Galungan is a Balinese holiday that occurs every 210 days and lasts for 10 days. Kuningan is the last day of the holiday. Galungan means "When the Dharma is winning." During this holiday the Balinese gods visit the Earth and leave on Kuningan.
Occurring once in every 210 days in the pawukon (Balinese cycle of days), Galungan marks the beginning of the most important recurring religious ceremony that is celebrated by all Balinese. During the Galungan period the deified ancestors of the family descend to their former homes. They must be suitably entertained and welcomed, and prayers and offerings must be made for them. Those families who have ancestors that have not yet been cremated, but are still buried in the village cemetery, must make offerings at the graves.

A "penjor"
Although Galungan falls on a Wednesday, most Balinese will begin their Galungan 'holiday' the day before, where the family is seen to be busily preparing offerings and cooking for the next day. While the women of the household have been busy for days before creating beautifully woven 'banten' (offerings made from young coconut fronds), the men of our village usually wake up well before dawn to join with their neighbours to slaughter a pig unlucky enough to be chosen to help celebrate this occasion. Then the finely diced pork is mashed to a pulp with a grinding stone, and moulded onto sate sticks that have been already prepared by whittling small sticks of bamboo. Chickens may also be chosen from the collection of free-range chickens that roam around the house compound. Delicate combinations of various vegetables, herbs and spices are also prepared by the men to make up a selection of 'lawar' dishes. While much of this cooking is for use in the offerings to be made at the family temple, by mid-morning, once all the cooking is done, it is time for the first of a series of satisfying feasts from what has been prepared. While the women continue to be kept busy with the preparations of the many offerings to be made at the family temple on the day of Galungan, the men also have another job to do this day, once the cooking is finished.
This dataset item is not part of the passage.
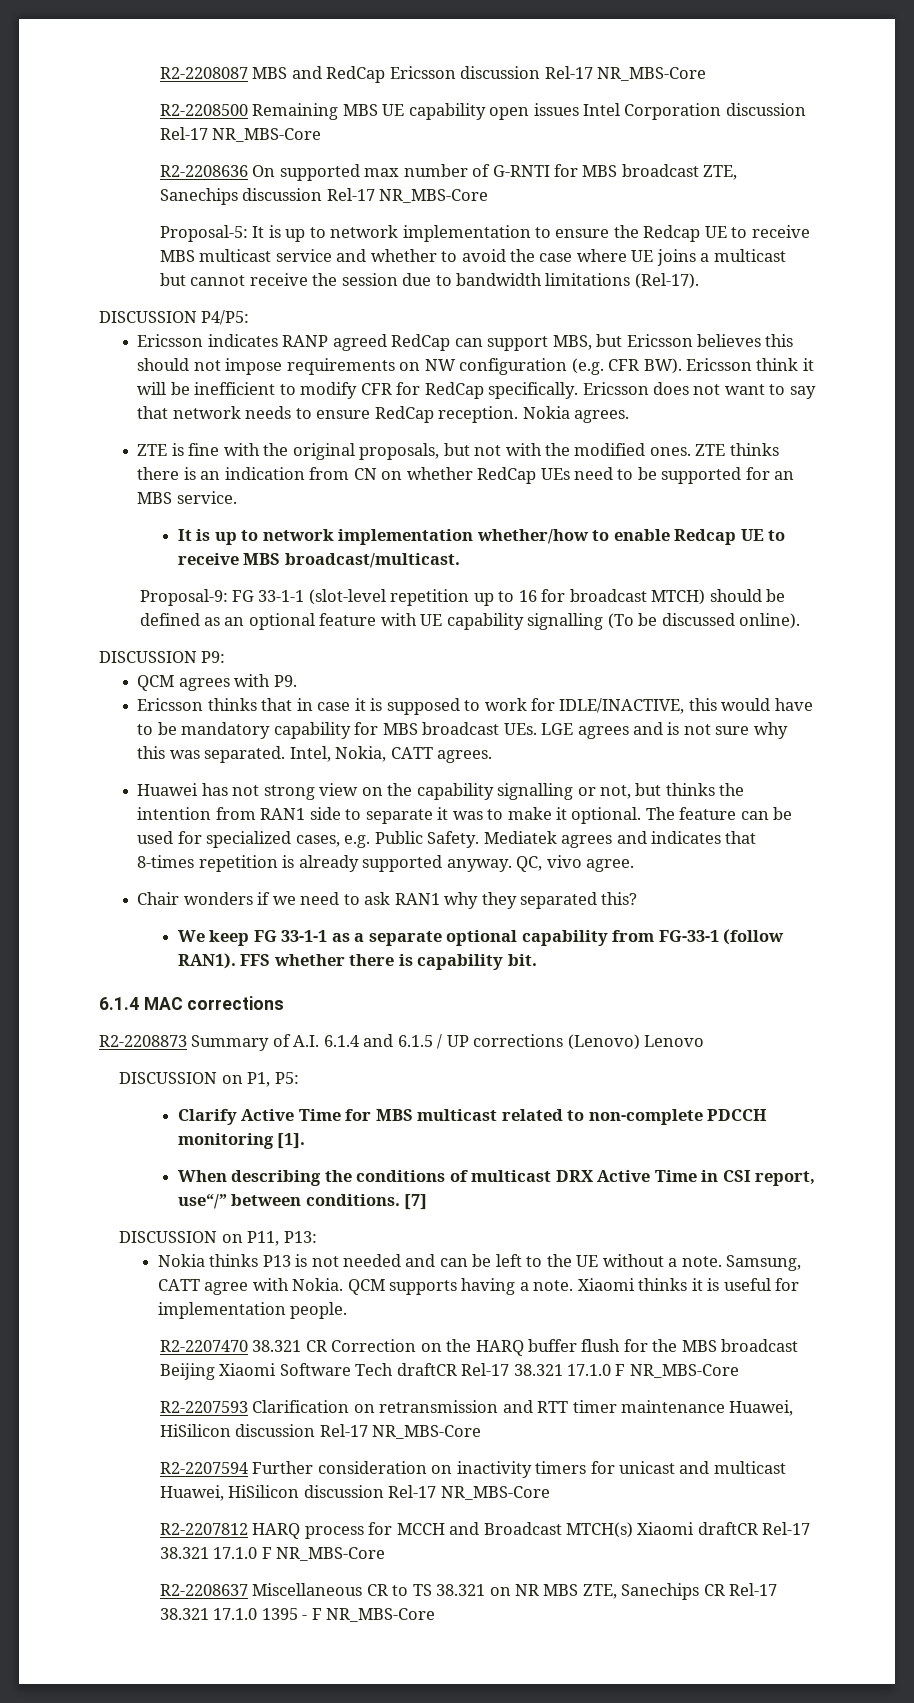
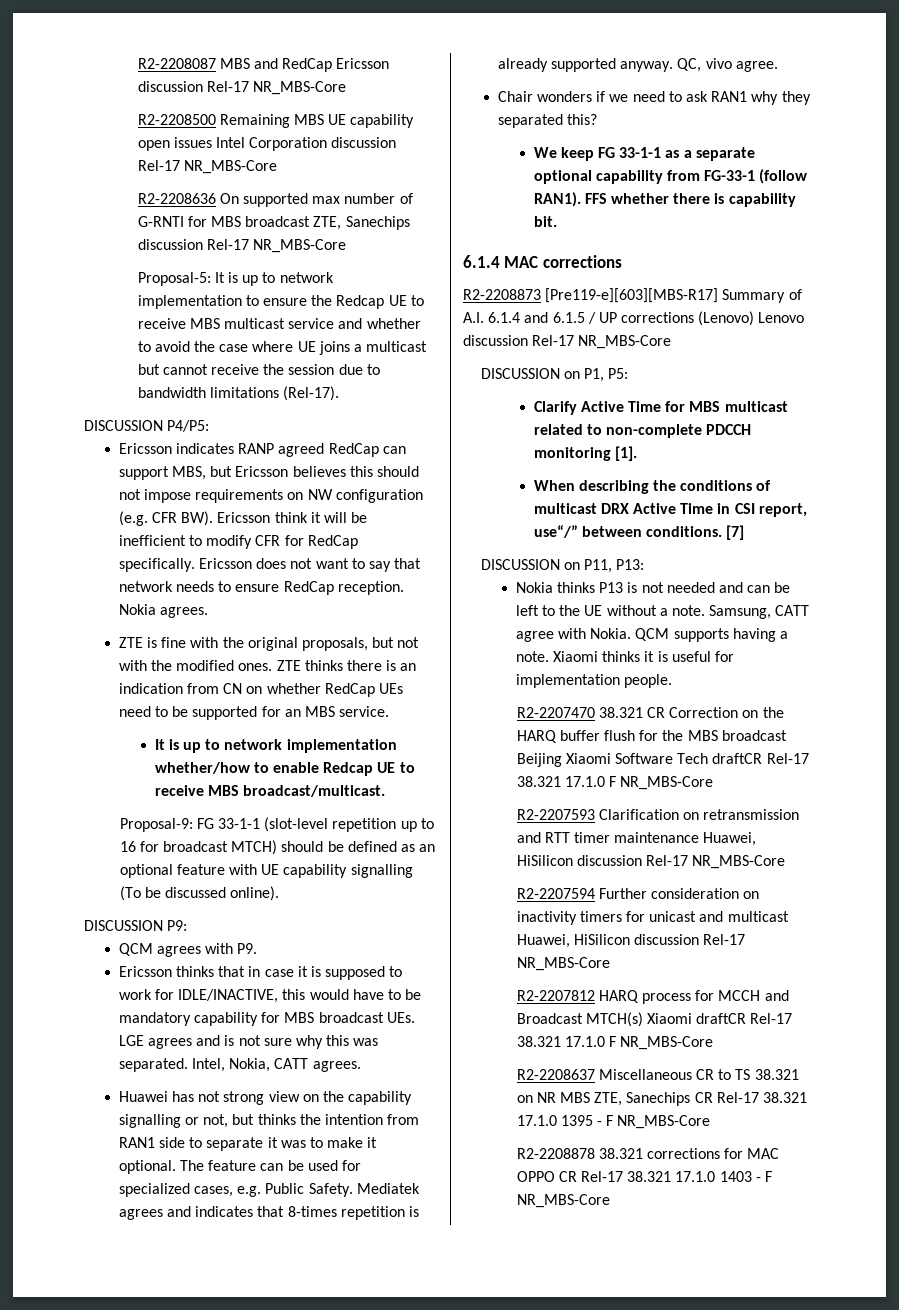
- R2-2208873 Summary of A.I. 6.1.4 and 6.1.5 / UP corrections (Lenovo) Lenovo
+ R2-2208873 [Pre119-e][603][MBS-R17] Summary of A.I. 6.1.4 and 6.1.5 / UP corrections (Lenovo) Lenovo discussion Rel-17 NR_MBS-Core
+ R2-2208878 38.321 corrections for MAC OPPO CR Rel-17 38.321 17.1.0 1403 - F NR_MBS-Core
A long bamboo pole, or 'penjor', is made to decorate the entrance to the family compound. By late Tuesday afternoon all over Bali the visitor can see these decorative poles creating a very festive atmosphere in the street.
On Wednesday, the day of Galungan, one will find that most Balinese will try to return to their own ancestral home at some stage during the day, even if they work in another part of the island. This is a very special day for families, where offerings are made to God and to the family ancestors who have come back to rest at this time in their family temple. As well as the family temple, visits are made to the village temple with offerings as well, and to the homes of other families who may have helped the family in some way over the past six months.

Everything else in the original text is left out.